Cómo superar los nervios antes de una cita (sin cancelarla)
Por Lola Almada — Cronista nocturna. Lesbiana, porteña y de madrugada: si hay una fiesta en Buenos Aires, ya estuvo.
Sentir nervios antes de una cita es completamente normal, incluso cuando la persona genuinamente te entusiasma. El problema es cuando esos nervios se convierten en la excusa perfecta para cancelar. Estas ideas ayudan a manejarlos mejor.
Nombralo, no lo ignores
Decirte a vos misma "estoy nerviosa porque me gusta, y está bien" reduce la ansiedad más que intentar fingir total calma. El nerviosismo suele bajar cuando se lo reconoce en vez de pelearlo.
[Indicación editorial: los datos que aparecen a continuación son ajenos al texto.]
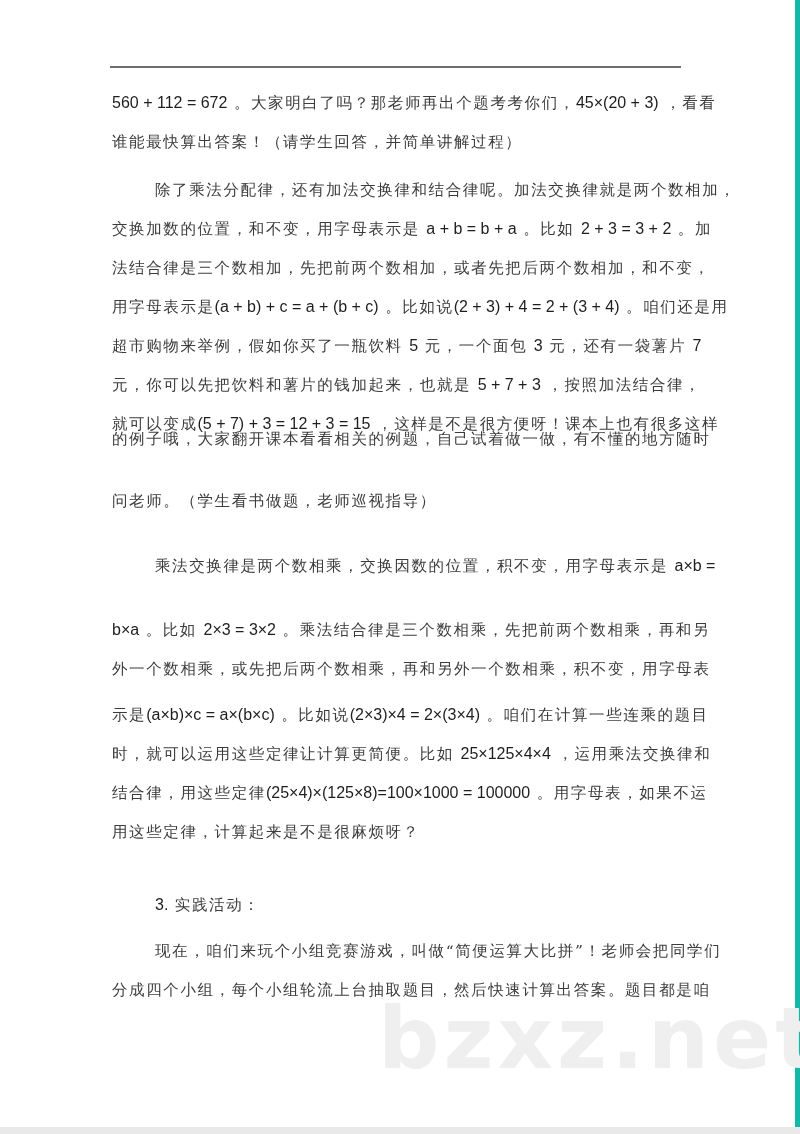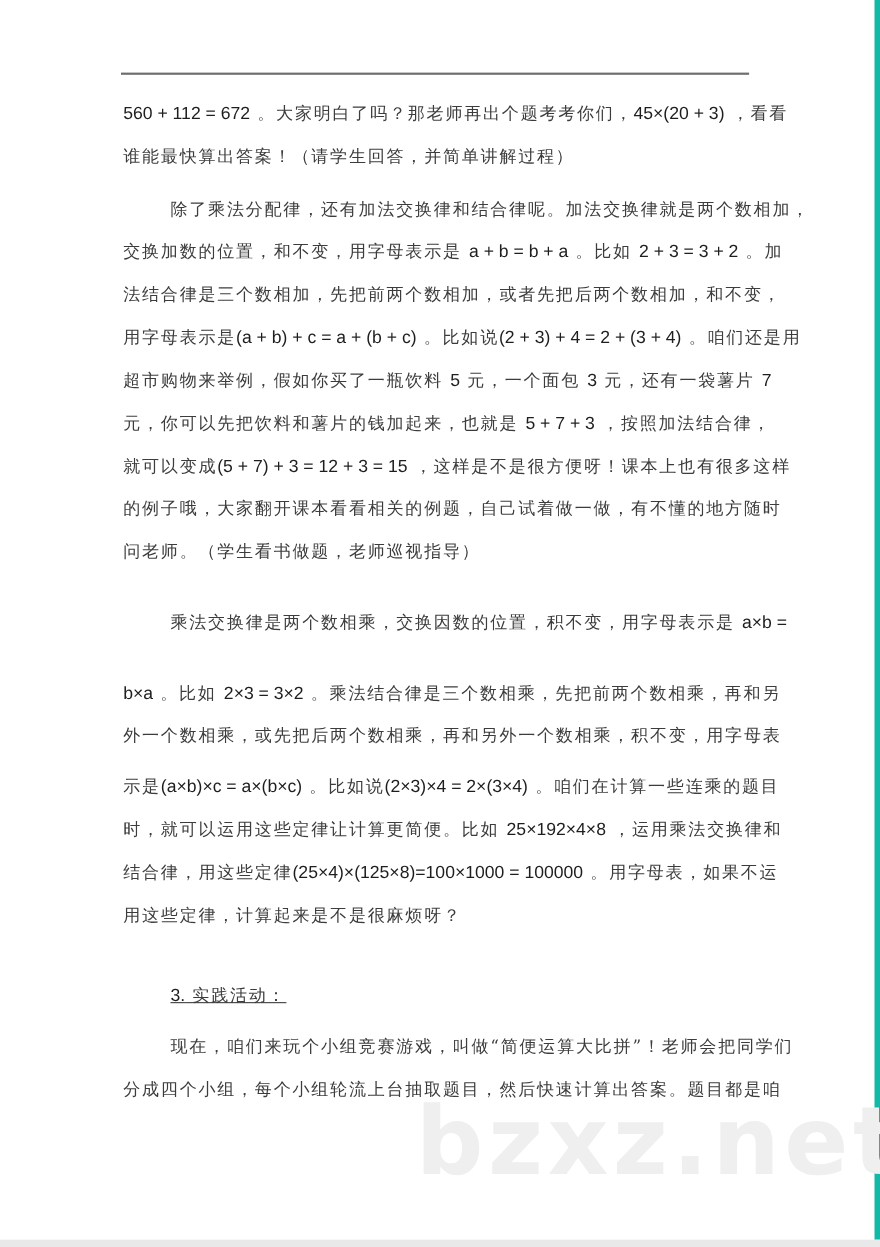--- a/index.html
+++ b/index.html
@@ -62,7 +62,7 @@
     <div class="line" style="top:414px">
       <span>就可以变成</span><span class="math">(5 + 7) + 3 = 12 + 3 = 15</span><span> ，这样是不是很方便呀！课本上也有很多这样</span>
     </div>
-    <div class="line" style="top:452px">
+    <div class="line" style="top:429px">
       <span>的例子哦，大家翻开课本看看相关的例题，自己试着做一做，有不懂的地方随时</span>
     </div>
     <div class="line" style="top:491px">

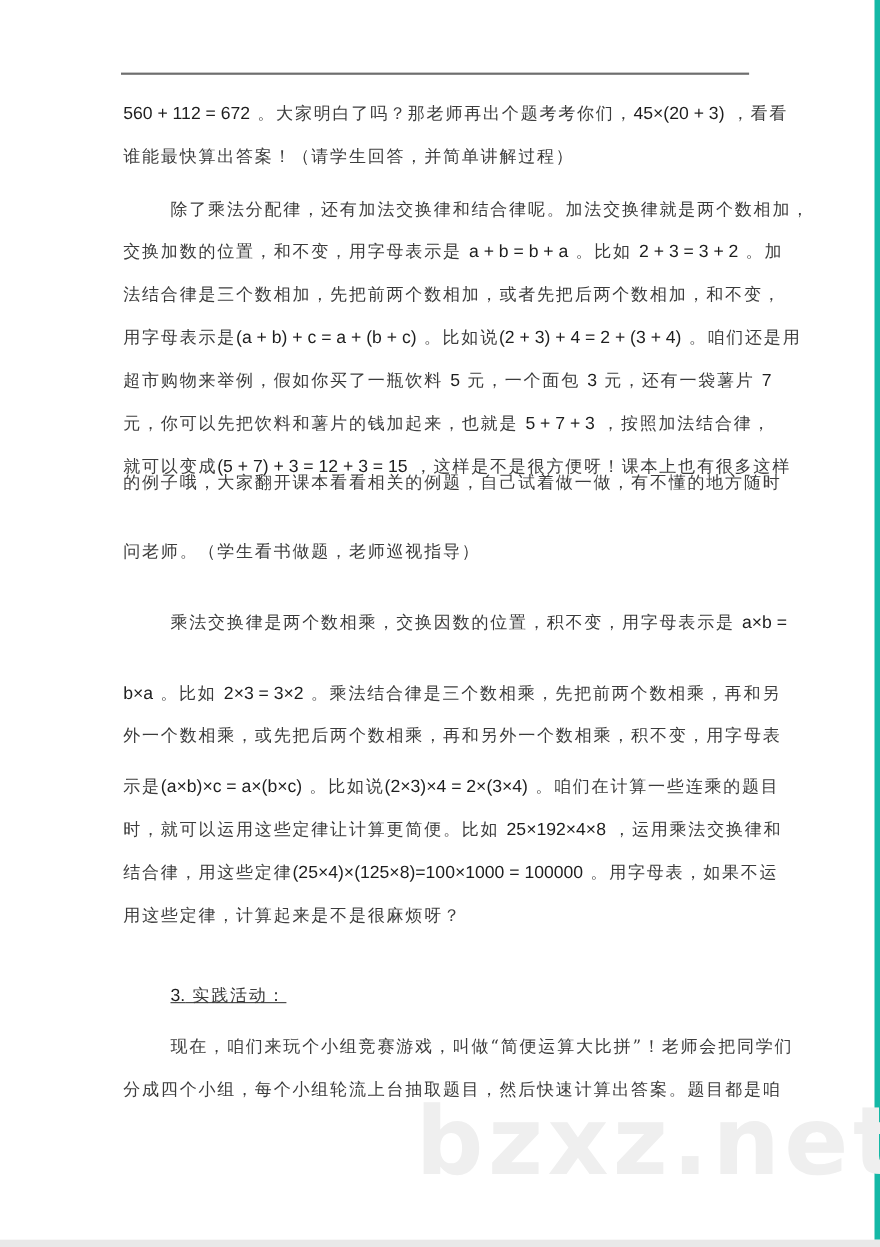--- a/index.html
+++ b/index.html
@@ -82,7 +82,7 @@
       <span>示是</span><span class="math">(a×b)×c = a×(b×c)</span><span> 。比如说</span><span class="math">(2×3)×4 = 2×(3×4)</span><span> 。咱们在计算一些连乘的题目</span>
     </div>
     <div class="line" style="top:744px">
-      <span>时，就可以运用这些定律让计算更简便。比如 </span><span class="math">25×192×4×8</span><span> ，运用乘法交换律和</span>
+      <span>时，就可以运用这些定律让计算更简便。比如 </span><span class="math">25×125×4×4</span><span> ，运用乘法交换律和</span>
     </div>
     <div class="line" style="top:783px">
       <span>结合律，用这些定律</span><span class="math">(25×4)×(125×8)=100×1000 = 100000</span><span> 。用字母表，如果不运</span>

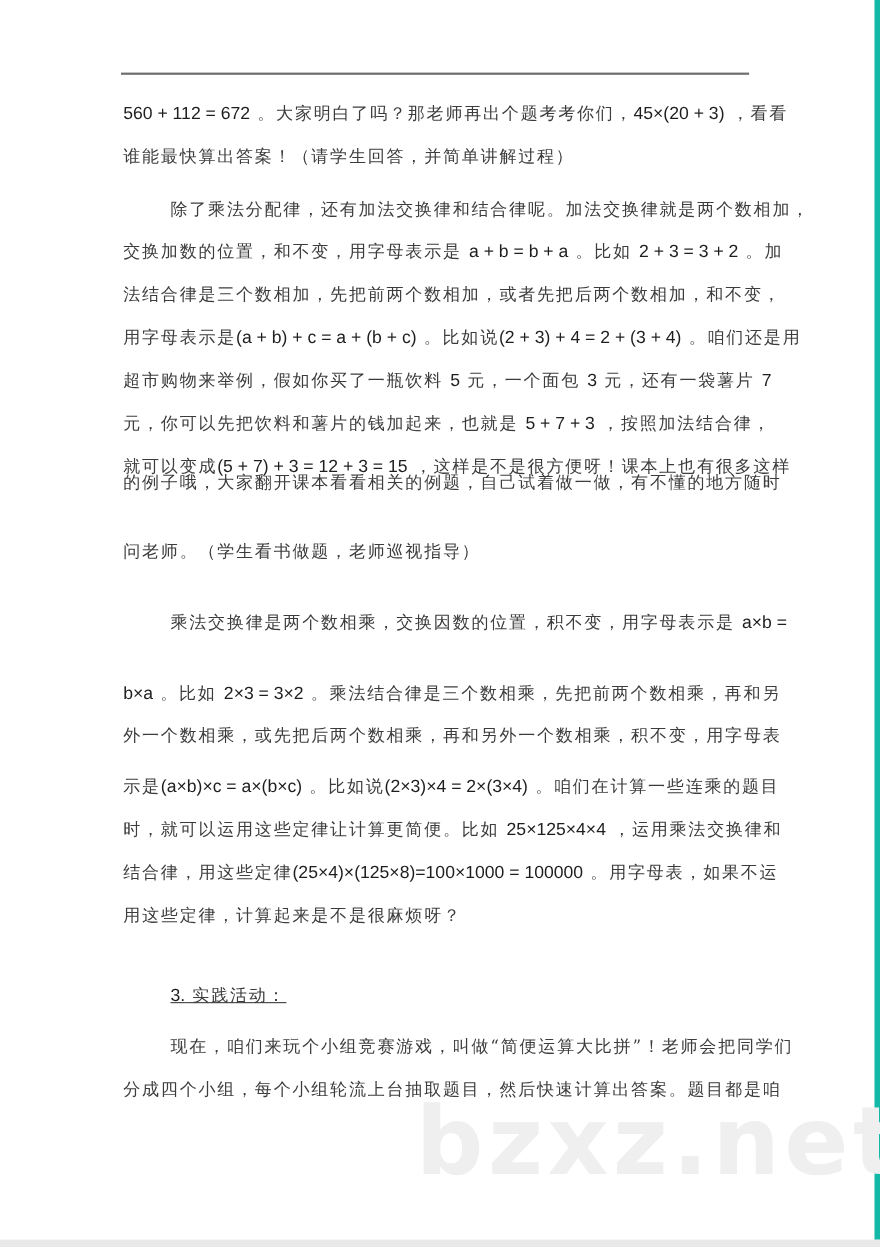--- a/index.html
+++ b/index.html
@@ -20,7 +20,7 @@
   }
   .line.indent { left: 32px; padding-left: 11px; }
   .math { font-family: "Liberation Sans", "DejaVu Sans", sans-serif; color: #1e1e1e; letter-spacing: 0; font-size: 16px; }
-  .heading { font-size: 15.5px; text-decoration: underline; }
+  .heading { font-size: 15.5px; }
   .watermark {
     position: absolute; left: 378px; top: 995px; font-family: "DejaVu Sans", "Liberation Sans", sans-serif;
     font-weight: bold; font-size: 86px; color: #efefef; letter-spacing: 4px; line-height: 1;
Preparate físicamente, no solo mentalmente
Elegir la ropa con tiempo, no llegar corriendo, tomar algo de agua antes de salir. El cuerpo y la mente están más conectados de lo que parece: si el cuerpo está tranquilo, la mente lo sigue más fácil.
Recordá que ella también está nerviosa
Es fácil pensar que una es la única con nervios, pero la otra persona probablemente esté sintiendo algo parecido. Eso, curiosamente, suele ser reconfortante.
Bajá la apuesta mental de la cita
Pensar "esta cita define todo mi futuro amoroso" agrega una presión innecesaria. Es solo una charla con alguien nuevo. Si sale bien, genial. Si no, sirvió igual para practicar y conocer gente.
Técnicas rápidas para el momento
- Respirar profundo unas cuantas veces antes de entrar.
- Escribirle a una amiga contándole que estás nerviosa: decirlo en voz alta (o por texto) ayuda a soltar tensión.
- Recordar alguna cita o salida anterior que salió bien, como referencia de que sí sabés manejarte.
Si los nervios son sobre el lugar, no la persona
A veces lo que genera ansiedad no es la persona en sí sino la formalidad del ambiente. Elegir un contexto más relajado, como un evento con música y gente alrededor, puede sacar presión del cara a cara directo — otra ventaja de que las primeras citas o encuentros pasen en lugares con onda propia, como una fiesta.